Requirement: Look below for the line with "16 | weight: 26.4 -> 26.5" and the line with "11 | Revenue: 65.200 -> 65.400"; repeat exactly those two lines and all lines between them, but no pictures.
Start of Source data
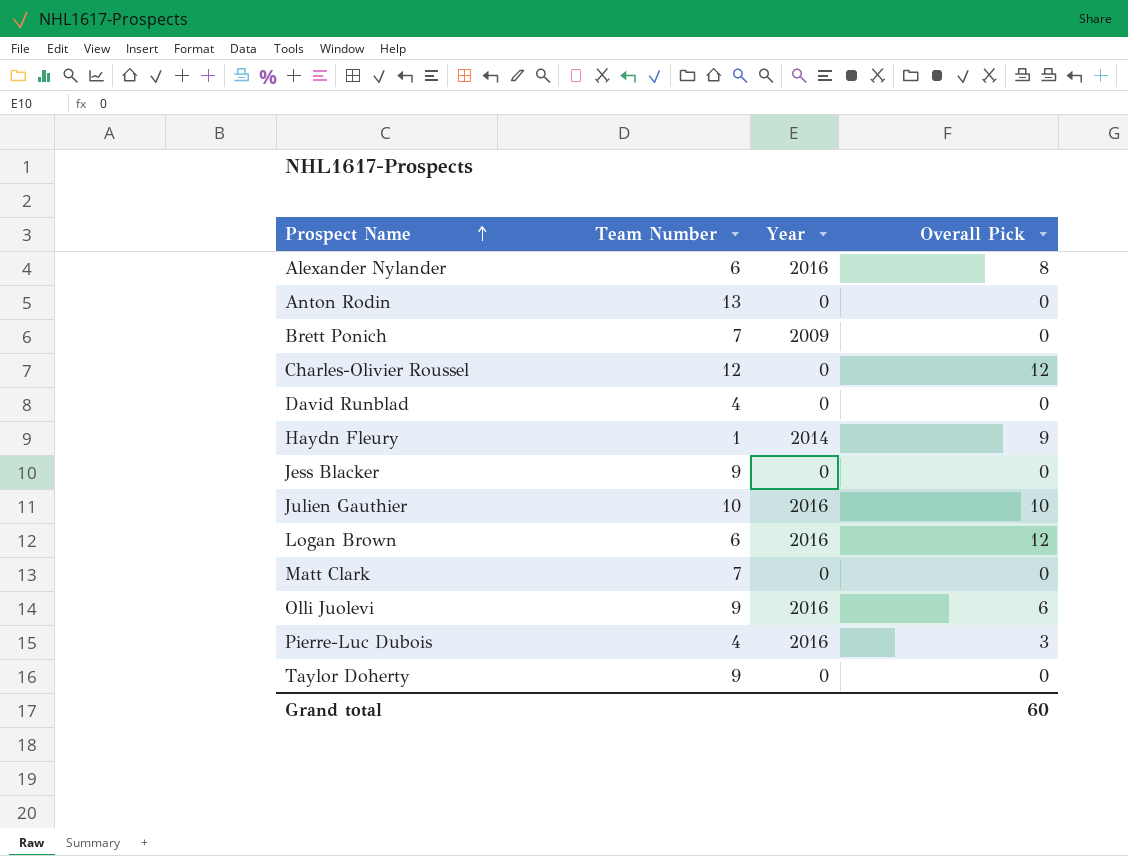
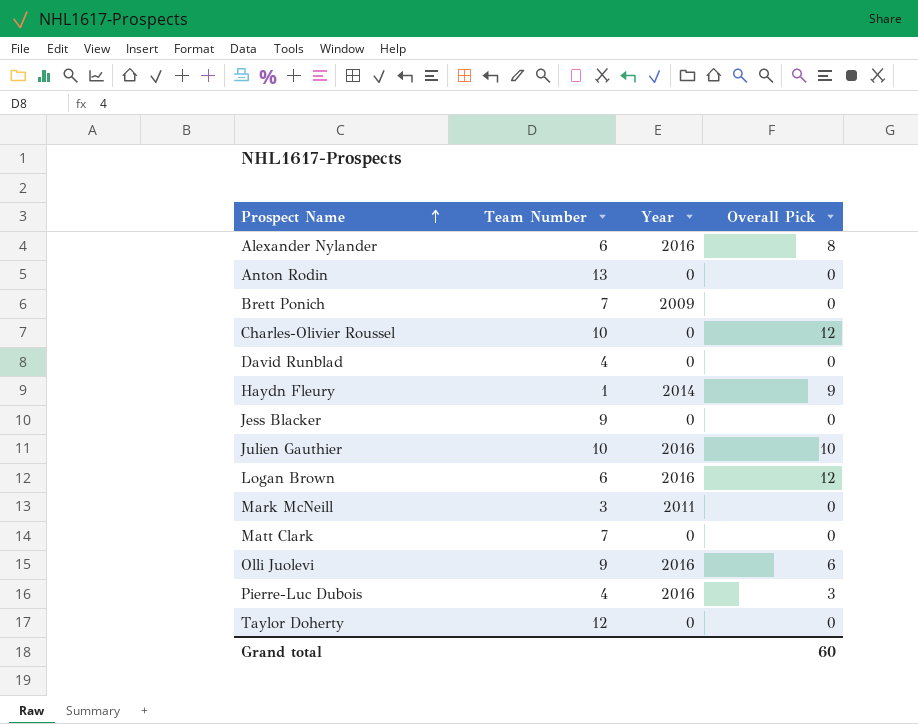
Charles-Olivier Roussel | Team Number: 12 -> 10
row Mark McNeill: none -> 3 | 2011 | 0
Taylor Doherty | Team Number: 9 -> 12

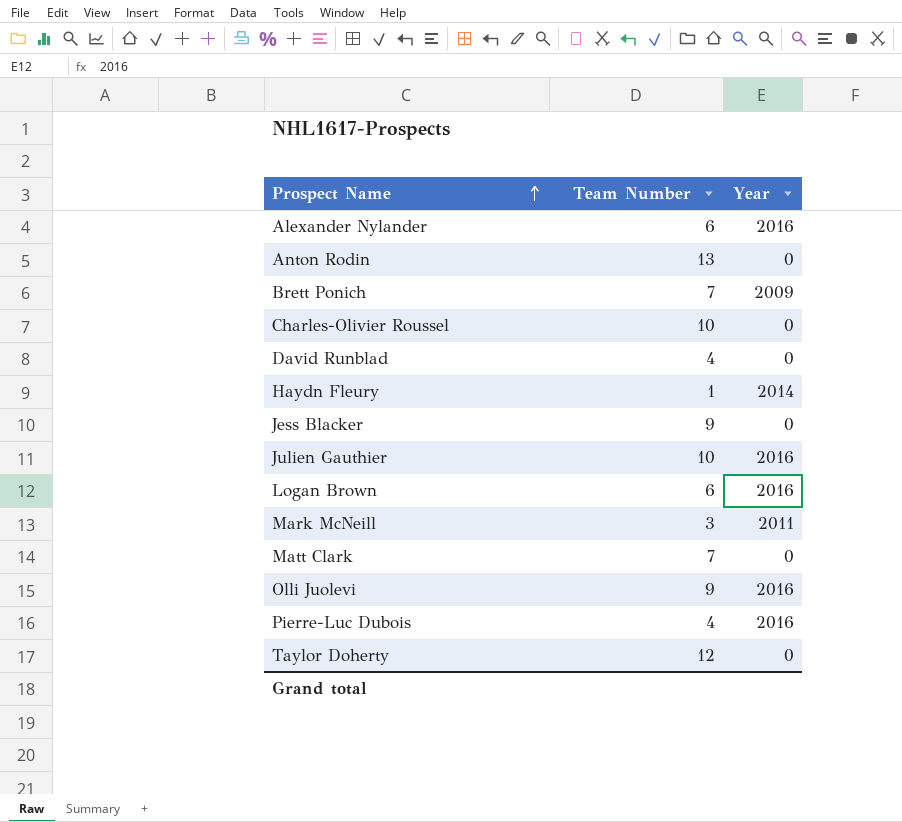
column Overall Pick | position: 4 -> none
End of Source data
Start of Source data
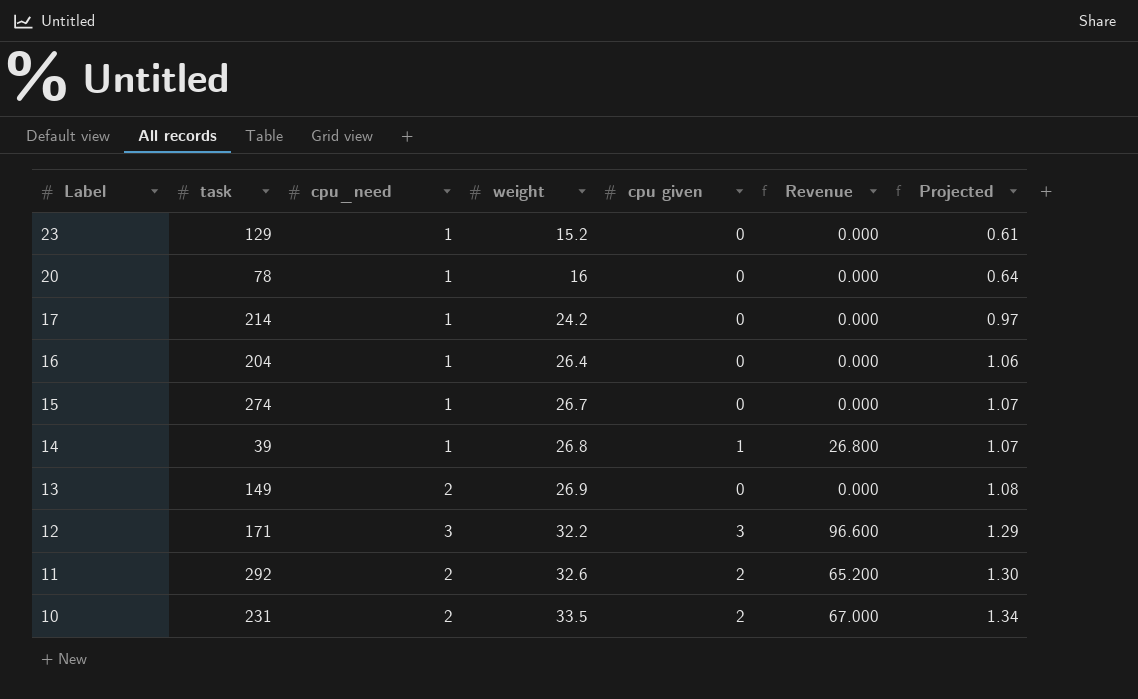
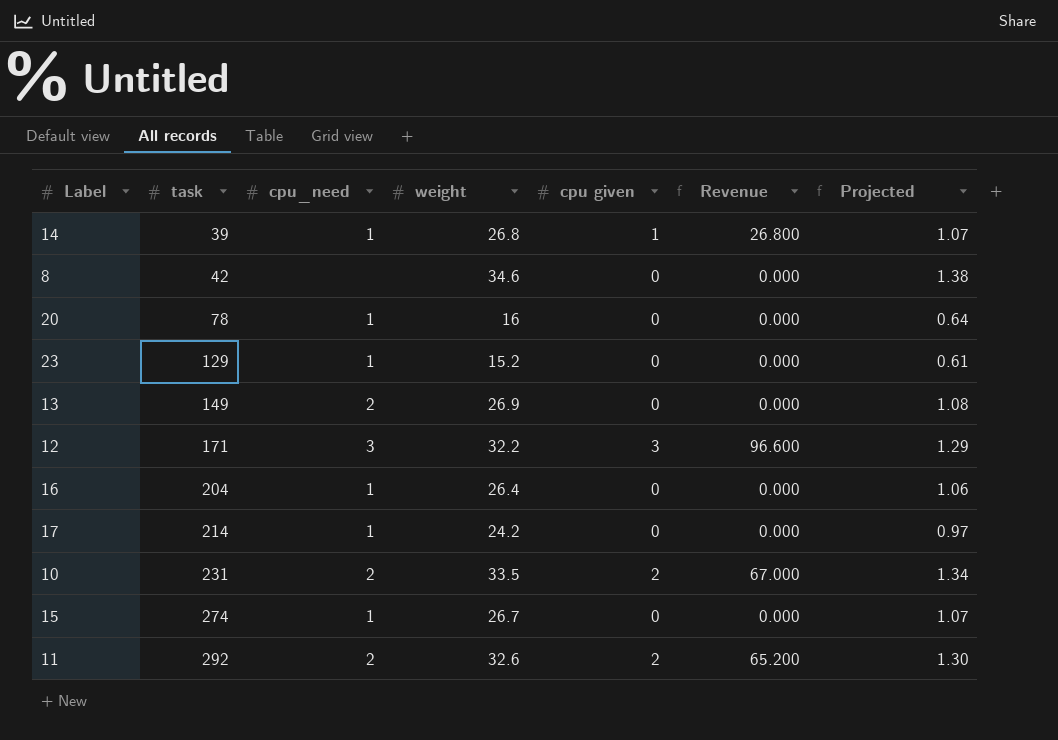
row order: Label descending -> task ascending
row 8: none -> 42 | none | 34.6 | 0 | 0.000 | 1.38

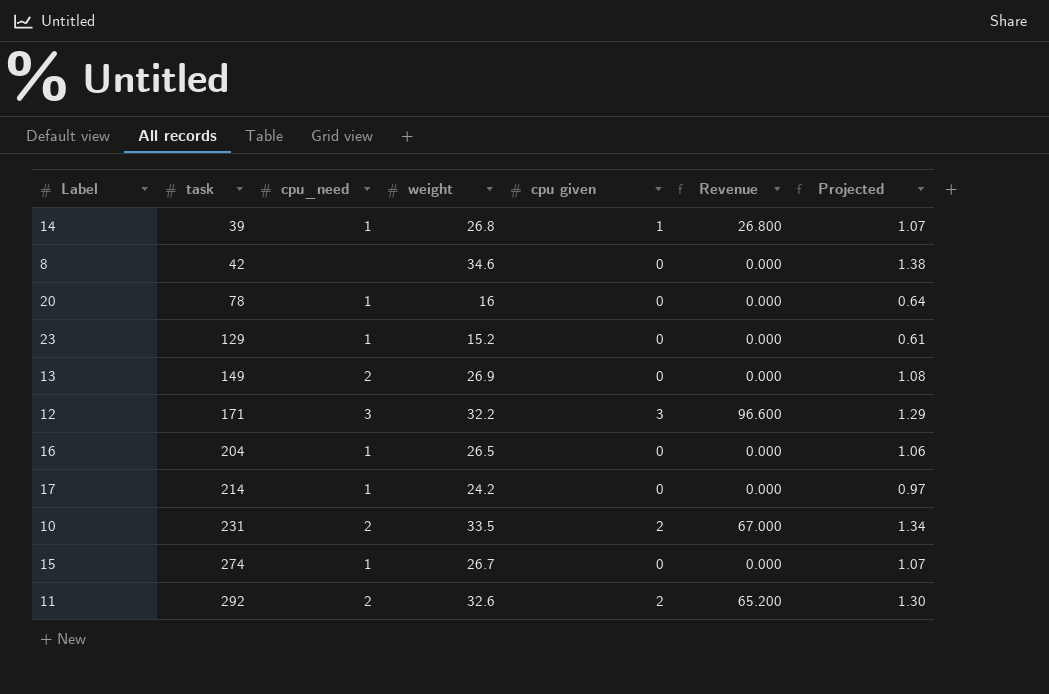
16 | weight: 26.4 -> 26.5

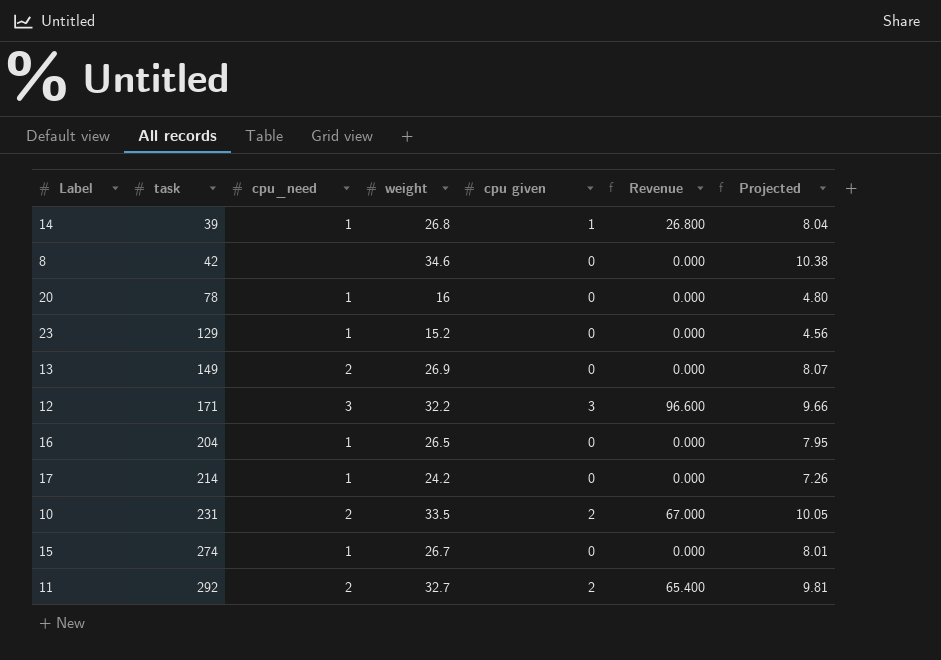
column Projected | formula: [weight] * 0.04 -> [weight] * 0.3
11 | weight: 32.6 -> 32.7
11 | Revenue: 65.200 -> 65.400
End of Source data
Reply:
16 | weight: 26.4 -> 26.5

column Projected | formula: [weight] * 0.04 -> [weight] * 0.3
11 | weight: 32.6 -> 32.7
11 | Revenue: 65.200 -> 65.400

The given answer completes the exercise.